“When Herodias's daughter came in and danced, she pleased Herod and his guests; and the king said to the girl, ‘Ask me for whatever you wish, and I will give it.’ And he solemnly swore to her, ‘Whatever you ask me, I will give you, even half of my kingdom.’ She went out and said to her mother, ‘What should I ask for?’ She replied, ‘The head of John the Baptist.’ Immediately she rushed back to the king and requested, ‘I want you to give me at once the head of John the Baptist on a platter.’ The king was deeply grieved; yet out of regard for his oaths and for the guests, he did not want to refuse her. Immediately the king sent a soldier of the guard with orders to bring John’s head. He went and beheaded him in the prison, brought his head on a platter, and gave it to the girl. Then the girl gave it to her mother.” (Mk 6: 22-28)
This is a story of two people, Herod and his stepdaughter Herodias, doing the “right” thing, according to the moral and political correctness of their circumstances. Herod, on the one hand, has sworn very publicly to the young woman to grant whatever she wishes. So then, although the king is “deeply grieved” by her request, he feels obliged to grant it “out of regard for his oaths and for the guests.” He would lose face both in front of his political subjects and his family, were he to go back on his word. His stepdaughter, on the other hand, acts out of her unhealthy dependency on her insane mother: She runs to ask her mother what to ask for, and then eagerly “rushes back” to ask for the head of John the Baptist. In her eagerness to please her mother, the young woman even throws in the chilling detail, “on a platter.” And yet this young woman, in a sense, is doing the “right” thing, according to a daughter’s obedience to her mother.
But the “right” thing to do, in the eyes of society and family, is not always the right thing to do.
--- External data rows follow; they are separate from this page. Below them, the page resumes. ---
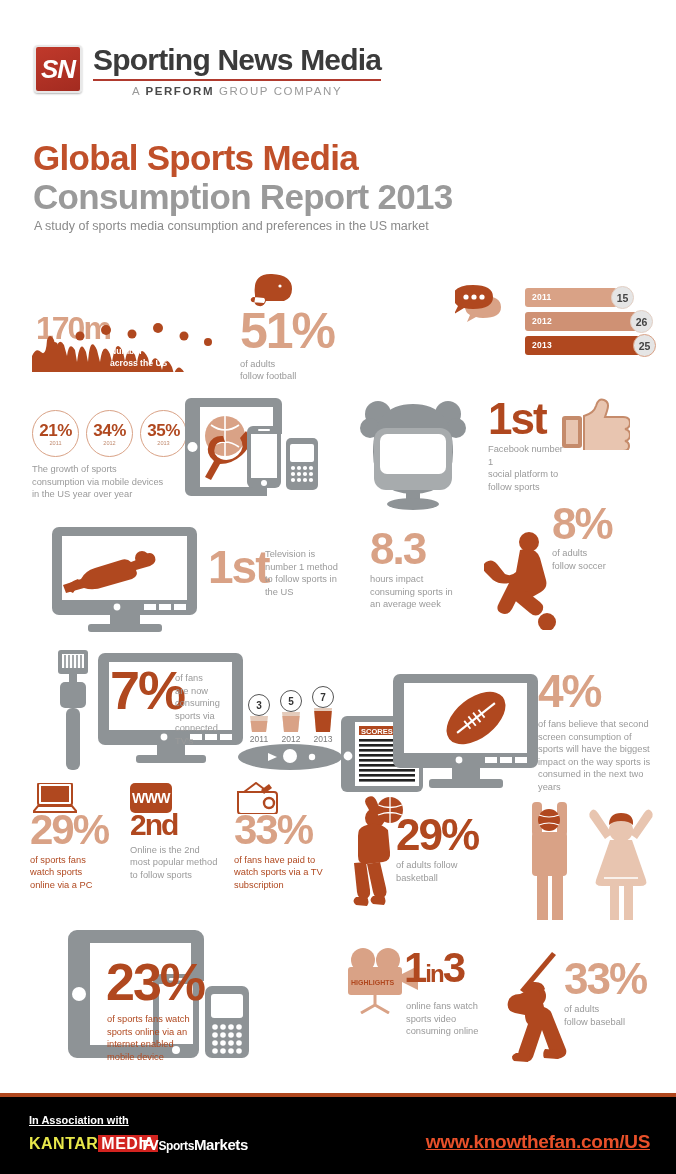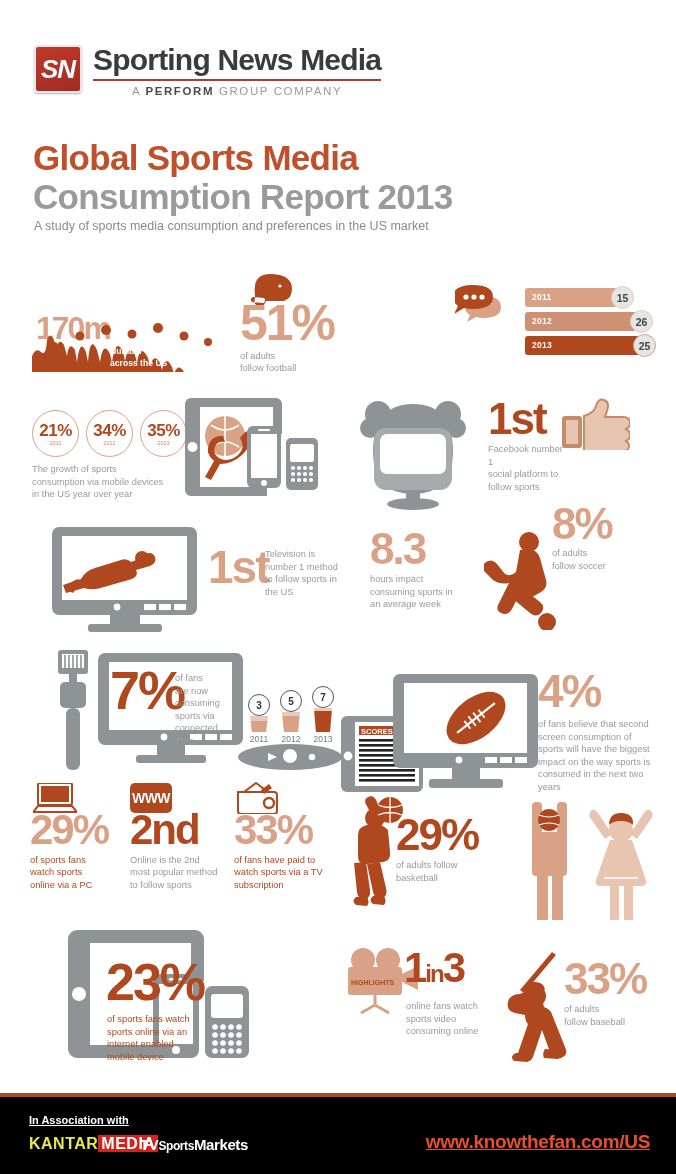--- a/index.html
+++ b/index.html
@@ -134,7 +134,7 @@
     <path fill="#b0481f" d="M8 22 q-3-22 17-21 q20 1 20 15 q0 9-8 12 l-18 0 q-2 6-7 5 q-6-1-4-7 Z M6 24 q-4 2-1 5 l12 1 q2-3 0-5 Z"></path>
     <circle fill="#fff" cx="33" cy="13" r="1.6"></circle>
   </svg>
-  <div class="abs" style="left:240px; top:302px;">
+  <div class="abs" style="left:240px; top:310px;">
     <div class="big lt" style="font-size:50px;">51%</div>
     <div class="cap" style="margin-top:5px;">of adults</div>
     <div class="cap">follow football</div>

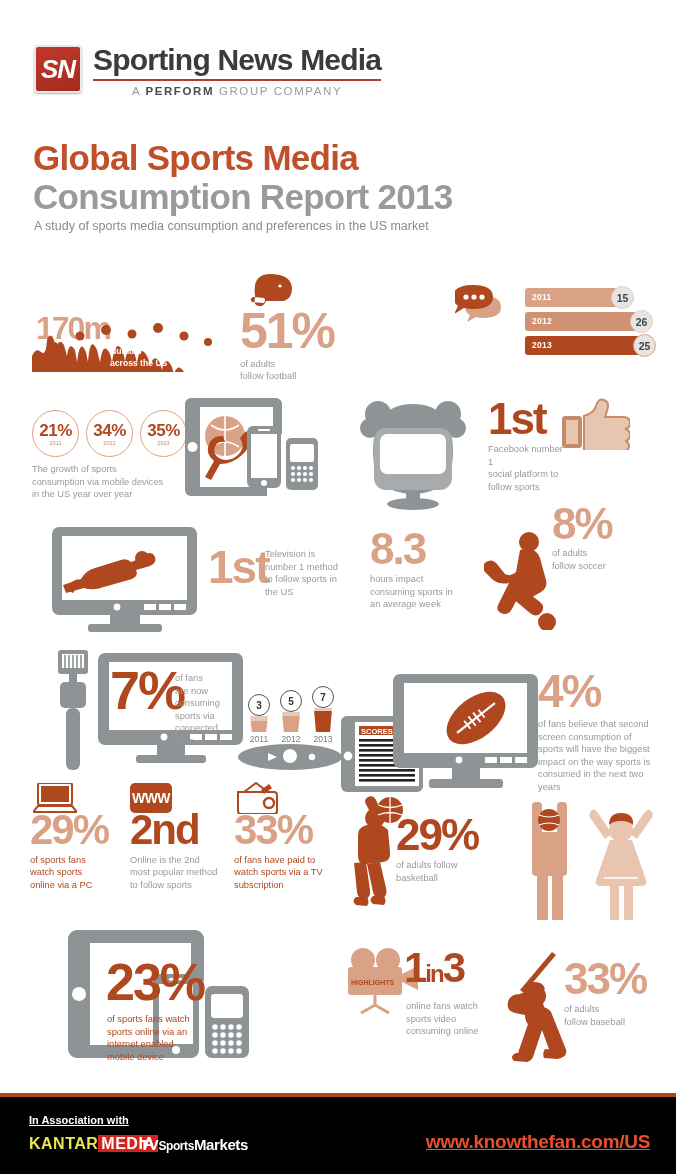--- a/index.html
+++ b/index.html
@@ -408,7 +408,7 @@
     <span style="color:#fff; font-size:14px; font-weight:bold; letter-spacing:-.5px;">WWW</span>
   </div>
   <div class="abs" style="left:130px; top:812px;">
-    <div class="big dk" style="font-size:42px;">2nd</div>
+    <div class="big dk" style="font-size:30px;">2nd</div>
     <div class="cap" style="margin-top:6px;">Online is the 2nd</div>
     <div class="cap">most popular method</div>
     <div class="cap">to follow sports</div>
Because the truth of God’s Kingdom is not always evident or popular, neither to our society or our family. There might be commitments or relationships that we entered, for example, before we embraced faith, or when we were ill-advised or simply unwise, - which God is now leading us to drop.
Today I pray for guidance, in His Spirit, to discern between what is truly right in His eyes, and what is just “the right thing to do,” to please other people. I pray for the freedom to do His will, and to have the eyes to see His truth, because it is His truth that sets me free.